Please produce an exact transcription of the lines from the one containing "position:absolute; left:13px; top:1px;" through the last line of the entries, leaving out every picture.

◆ **Data for review**:
^^^^^^^^^^^^^^^^

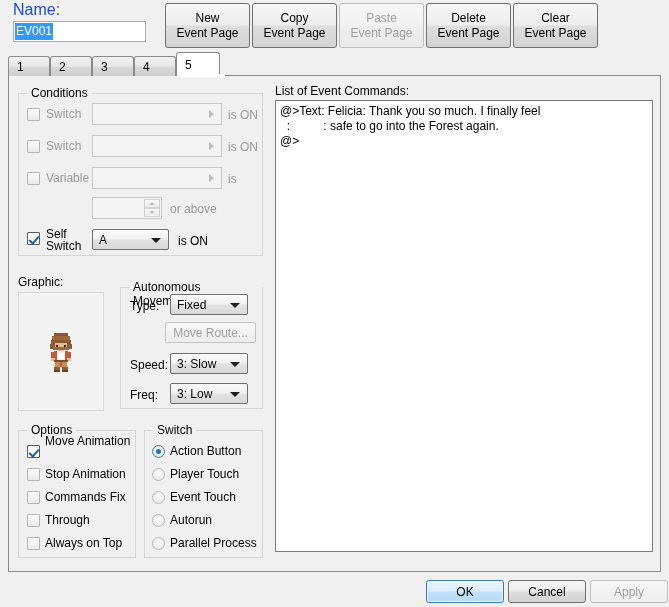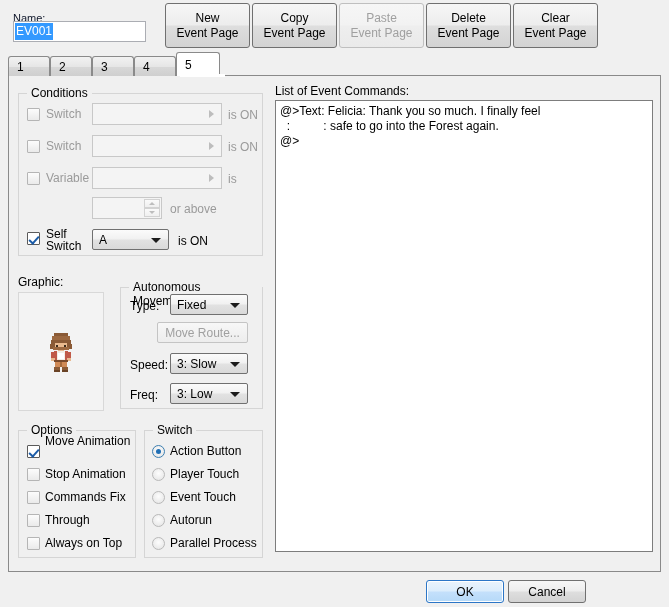--- a/index.html
+++ b/index.html
@@ -15,7 +15,7 @@
   #root { position: relative; width: 669px; height: 607px; background: #f0f0f0; }
 
   
-  .name-label { position:absolute; left:13px; top:12px; font-size:11px; color:#0f172a; }
+  .name-label { position:absolute; left:13px; top:1px; font-size:16px; color:#1d4ed8; }
   .name-input {
     position:absolute; left:13px; top:21px; width:133px; height:21px;
     border:1px solid #abadb3; background:#fff; padding:2px 3px;

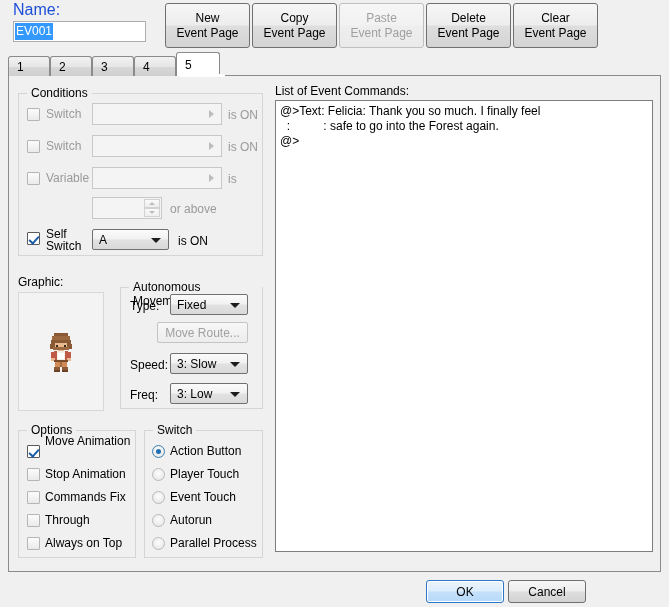--- a/index.html
+++ b/index.html
@@ -142,7 +142,7 @@
   .combo.disabled {
     color:#a0a0a0; border-color:#c4c4c4;
     background:linear-gradient(to bottom,#f7f7f7,#ededed);
-    justify-content:center; padding-left:0;
+    justify-content:center; padding-left:0;margin-left:8px;
   }
 
   

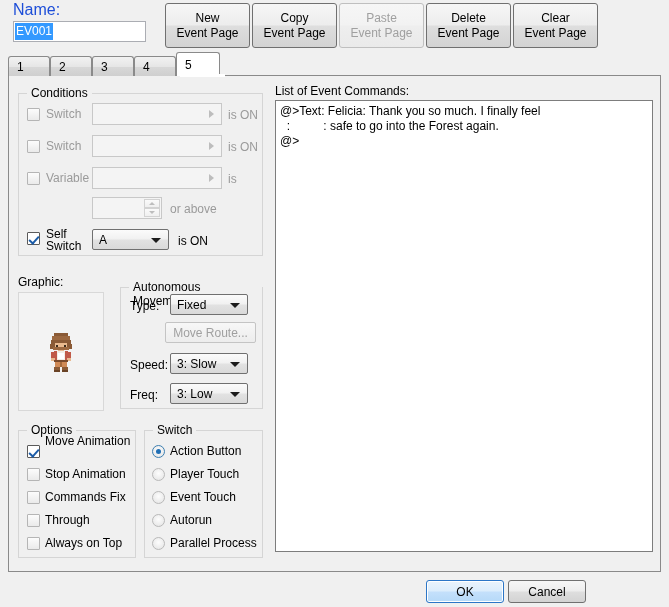--- a/index.html
+++ b/index.html
@@ -359,6 +359,7 @@
 
   <div class="dlgbtn" id="btn-ok">OK</div>
   <div class="dlgbtn" id="btn-cancel">Cancel</div>
+  <div class="dlgbtn" id="btn-apply">Apply</div>
 
 </div>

^^^^^^^^^^^^^^^^

◆ **Task response**:
+  .name-label { position:absolute; left:13px; top:1px; font-size:16px; color:#1d4ed8; }
   .name-input {
     position:absolute; left:13px; top:21px; width:133px; height:21px;
     border:1px solid #abadb3; background:#fff; padding:2px 3px;

--- a/index.html
+++ b/index.html
@@ -142,7 +142,7 @@
   .combo.disabled {
     color:#a0a0a0; border-color:#c4c4c4;
     background:linear-gradient(to bottom,#f7f7f7,#ededed);
-    justify-content:center; padding-left:0;
+    justify-content:center; padding-left:0;margin-left:8px;
   }
 
   

--- a/index.html
+++ b/index.html
@@ -359,6 +359,7 @@
 
   <div class="dlgbtn" id="btn-ok">OK</div>
   <div class="dlgbtn" id="btn-cancel">Cancel</div>
+  <div class="dlgbtn" id="btn-apply">Apply</div>
 
 </div>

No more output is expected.